-- Exercise input follows --

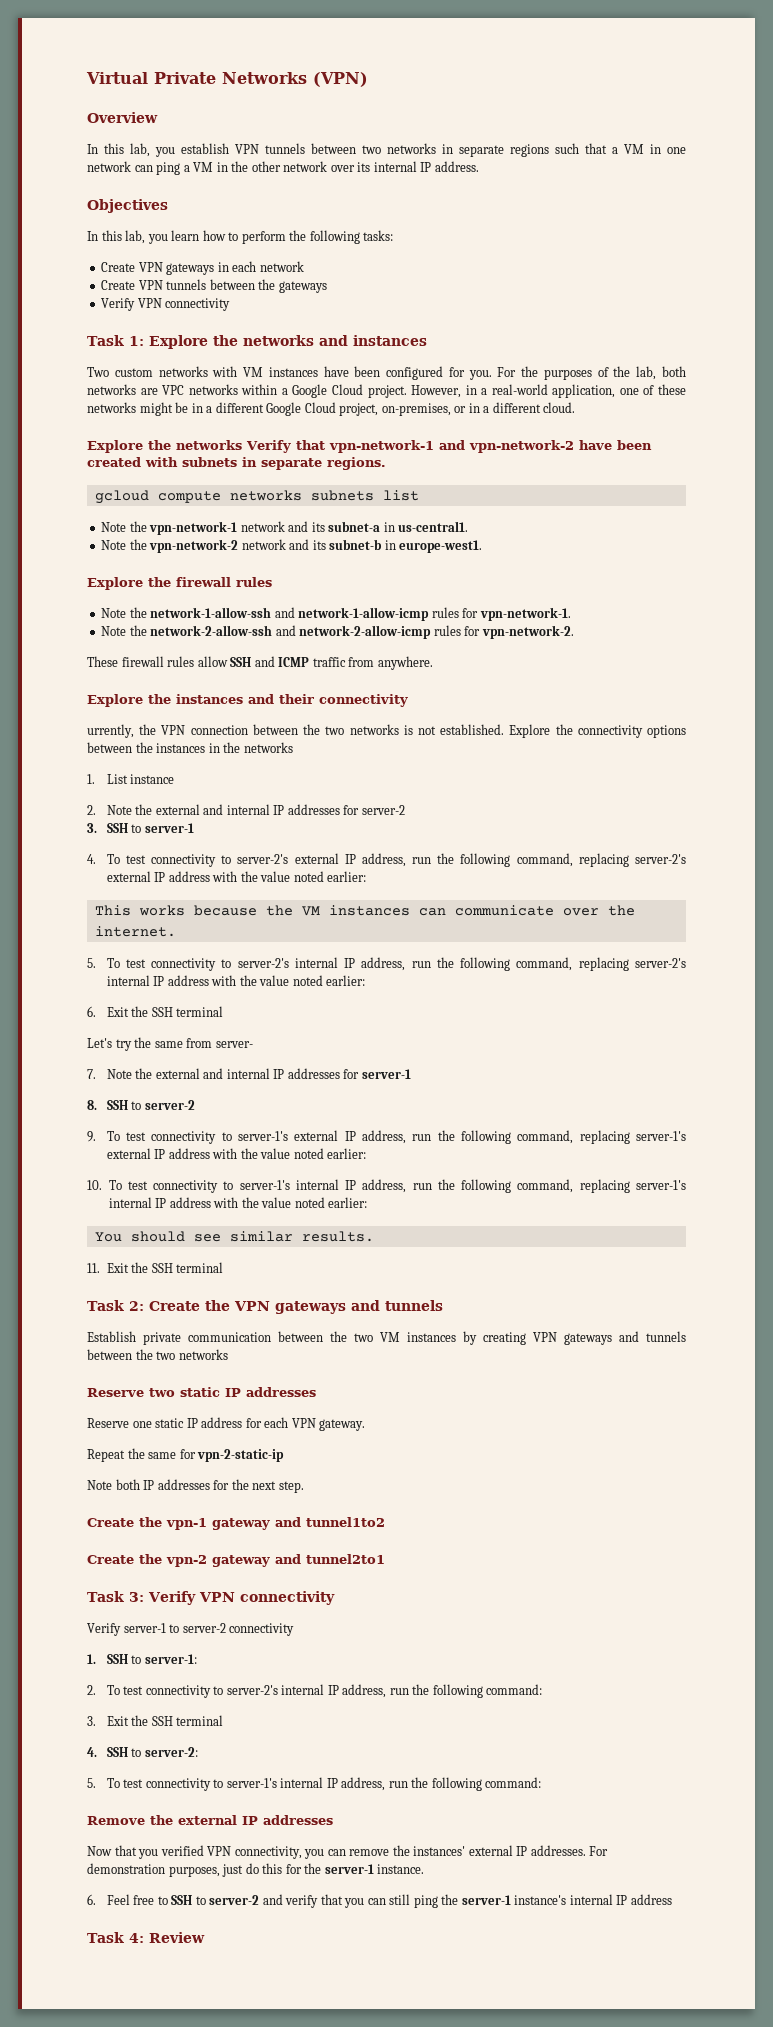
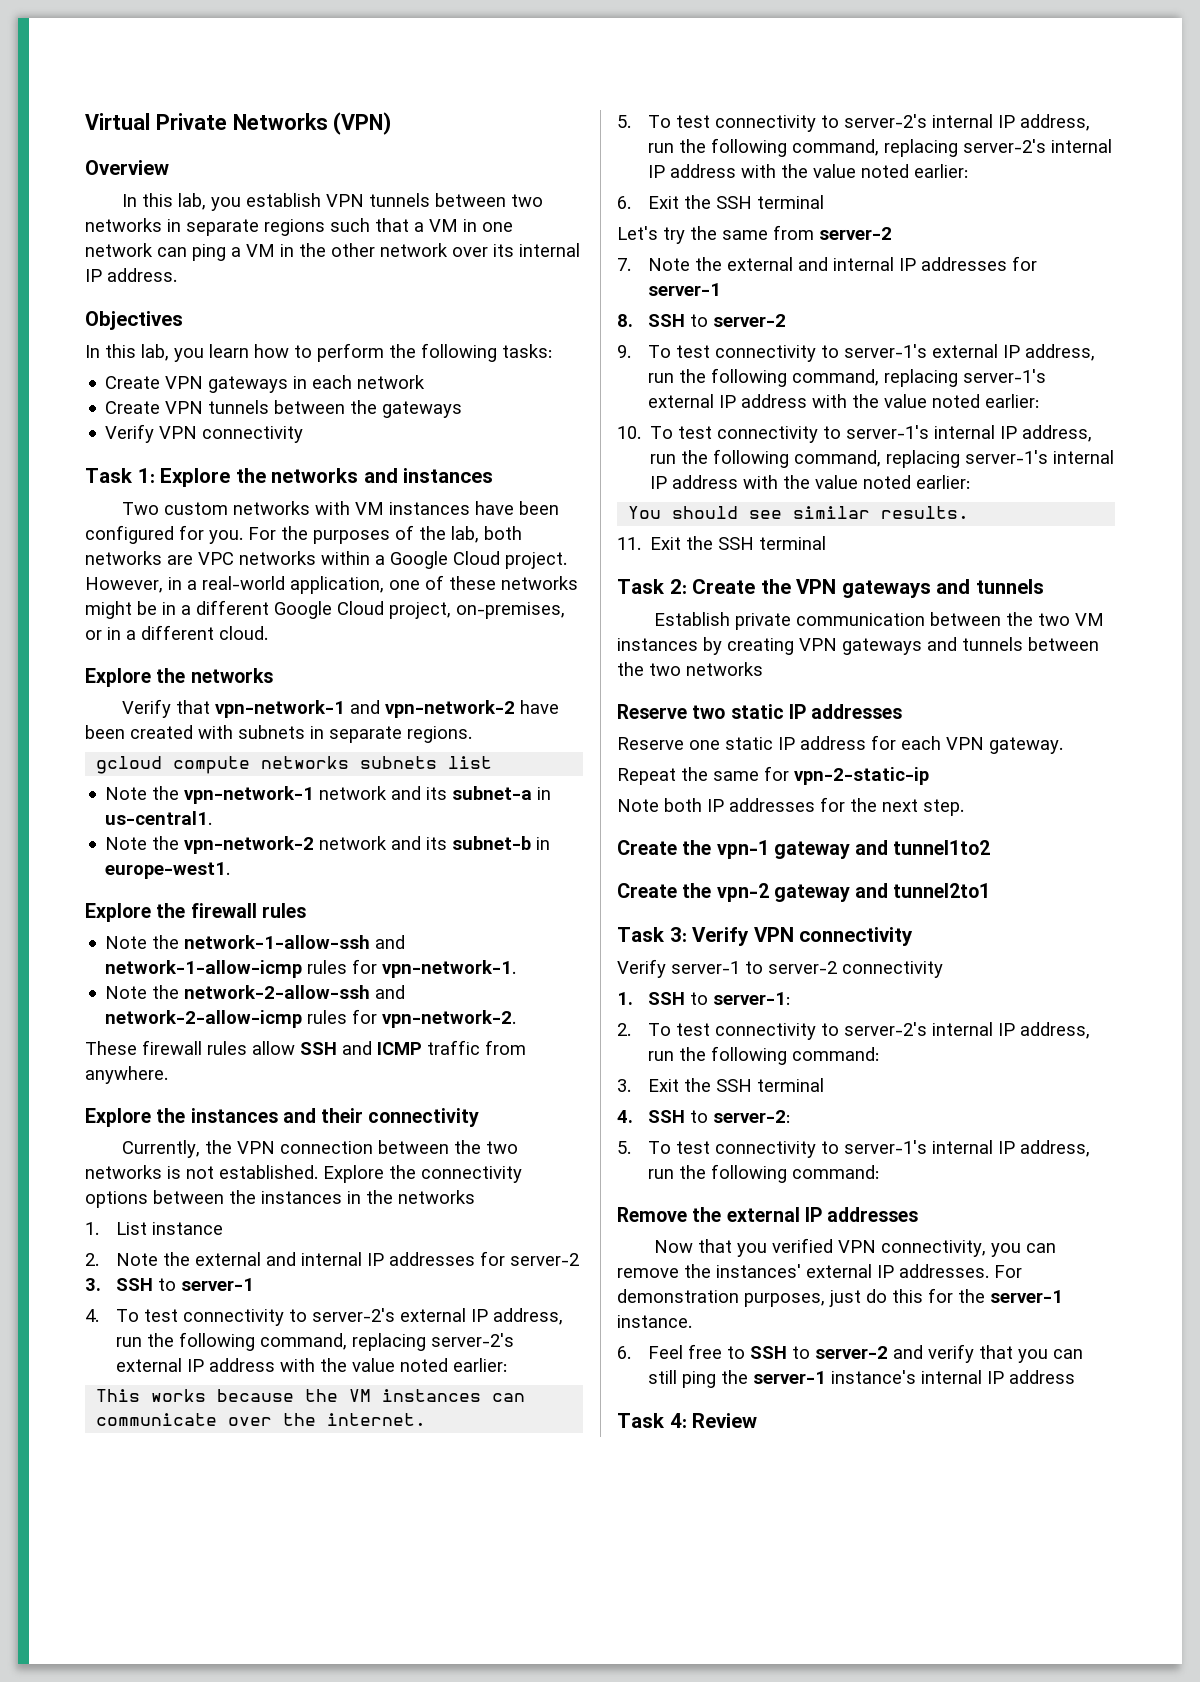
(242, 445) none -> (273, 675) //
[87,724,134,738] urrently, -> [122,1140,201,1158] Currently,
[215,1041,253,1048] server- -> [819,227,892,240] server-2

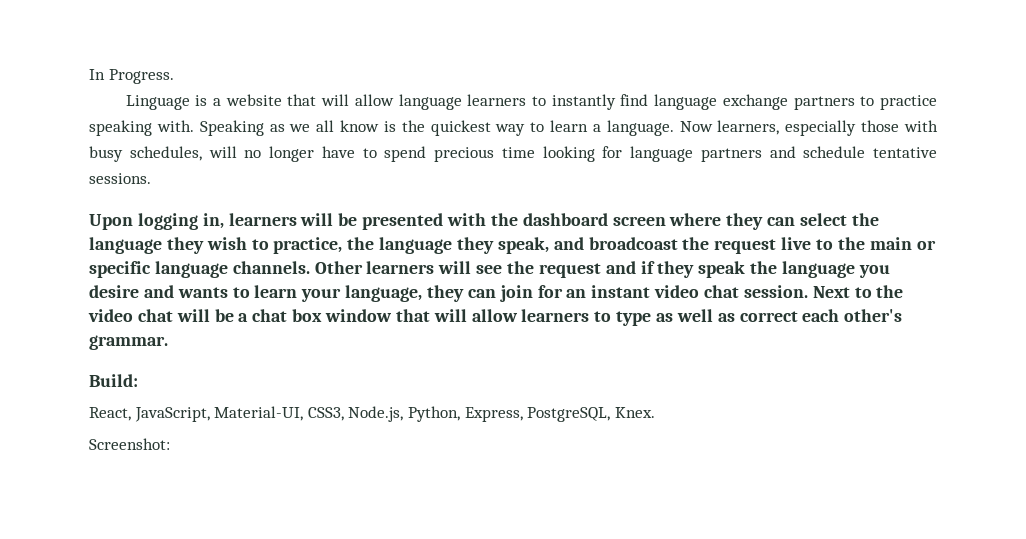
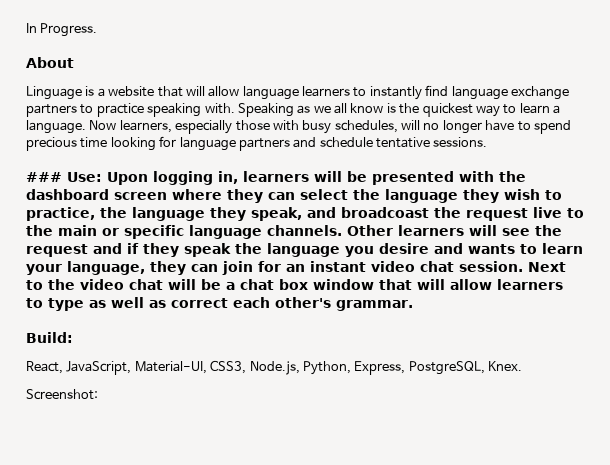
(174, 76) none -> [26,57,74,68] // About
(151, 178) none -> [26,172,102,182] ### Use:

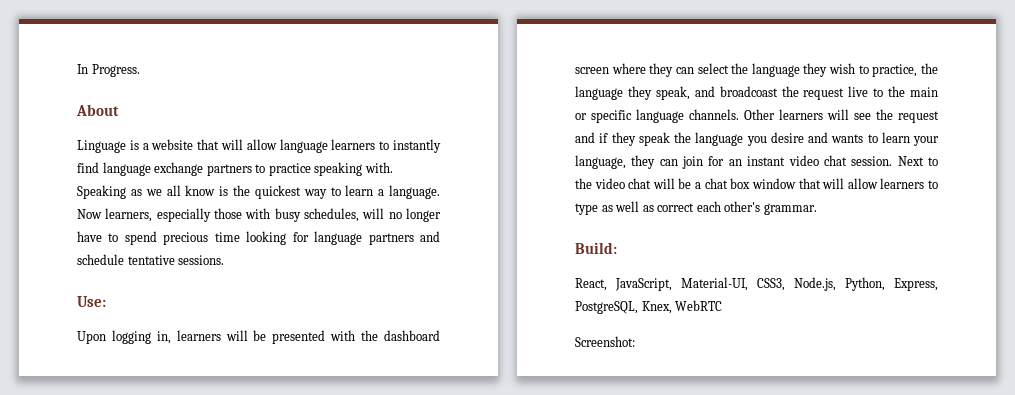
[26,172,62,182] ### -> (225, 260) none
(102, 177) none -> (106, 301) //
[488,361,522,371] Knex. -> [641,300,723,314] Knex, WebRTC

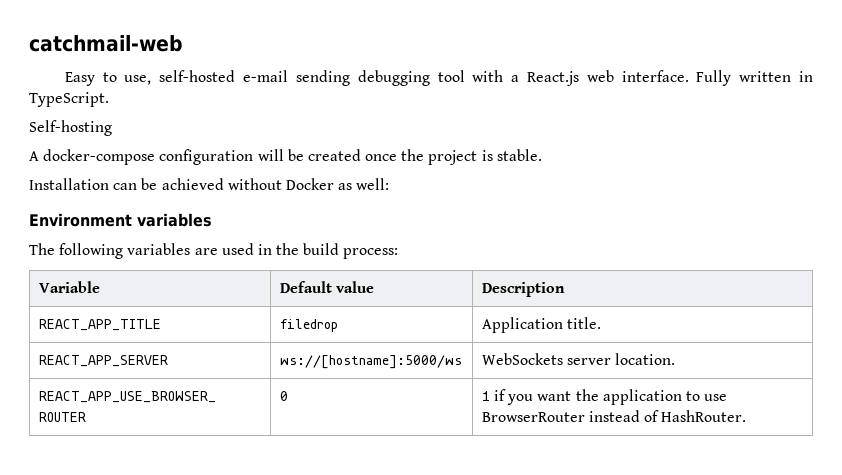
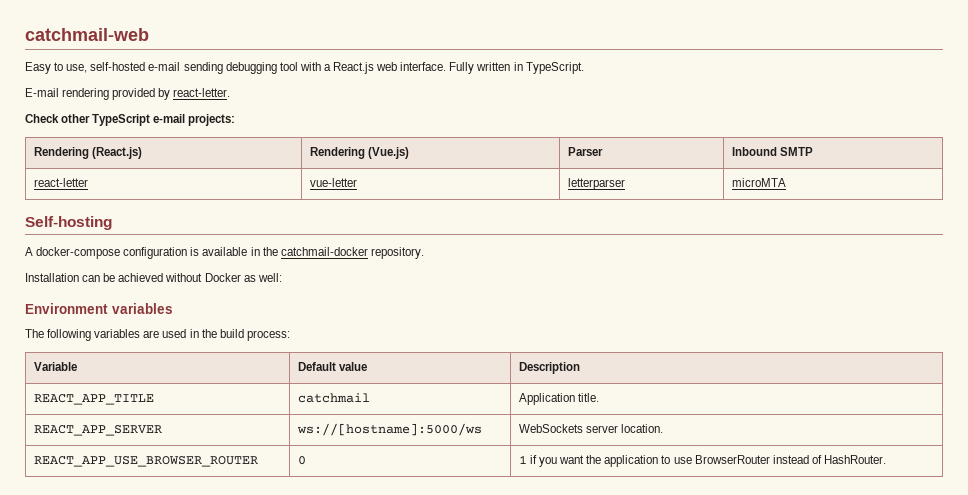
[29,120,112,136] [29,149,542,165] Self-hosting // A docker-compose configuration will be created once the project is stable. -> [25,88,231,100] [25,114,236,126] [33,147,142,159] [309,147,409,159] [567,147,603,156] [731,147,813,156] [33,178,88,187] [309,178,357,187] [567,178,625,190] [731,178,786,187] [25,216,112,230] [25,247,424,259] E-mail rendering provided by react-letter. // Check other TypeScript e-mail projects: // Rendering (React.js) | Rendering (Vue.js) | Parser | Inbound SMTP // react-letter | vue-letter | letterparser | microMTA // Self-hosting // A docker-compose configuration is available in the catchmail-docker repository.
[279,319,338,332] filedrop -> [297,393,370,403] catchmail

-- Exercise input concluded --

■ Your objective ■
The complete listing must be transcribed verbatim, and all pictures are to be omitted.

■ Problem solution ■
(242, 445) none -> (273, 675) //
[87,724,134,738] urrently, -> [122,1140,201,1158] Currently,
[215,1041,253,1048] server- -> [819,227,892,240] server-2

(174, 76) none -> [26,57,74,68] // About
(151, 178) none -> [26,172,102,182] ### Use:

[26,172,62,182] ### -> (225, 260) none
(102, 177) none -> (106, 301) //
[488,361,522,371] Knex. -> [641,300,723,314] Knex, WebRTC

[29,120,112,136] [29,149,542,165] Self-hosting // A docker-compose configuration will be created once the project is stable. -> [25,88,231,100] [25,114,236,126] [33,147,142,159] [309,147,409,159] [567,147,603,156] [731,147,813,156] [33,178,88,187] [309,178,357,187] [567,178,625,190] [731,178,786,187] [25,216,112,230] [25,247,424,259] E-mail rendering provided by react-letter. // Check other TypeScript e-mail projects: // Rendering (React.js) | Rendering (Vue.js) | Parser | Inbound SMTP // react-letter | vue-letter | letterparser | microMTA // Self-hosting // A docker-compose configuration is available in the catchmail-docker repository.
[279,319,338,332] filedrop -> [297,393,370,403] catchmail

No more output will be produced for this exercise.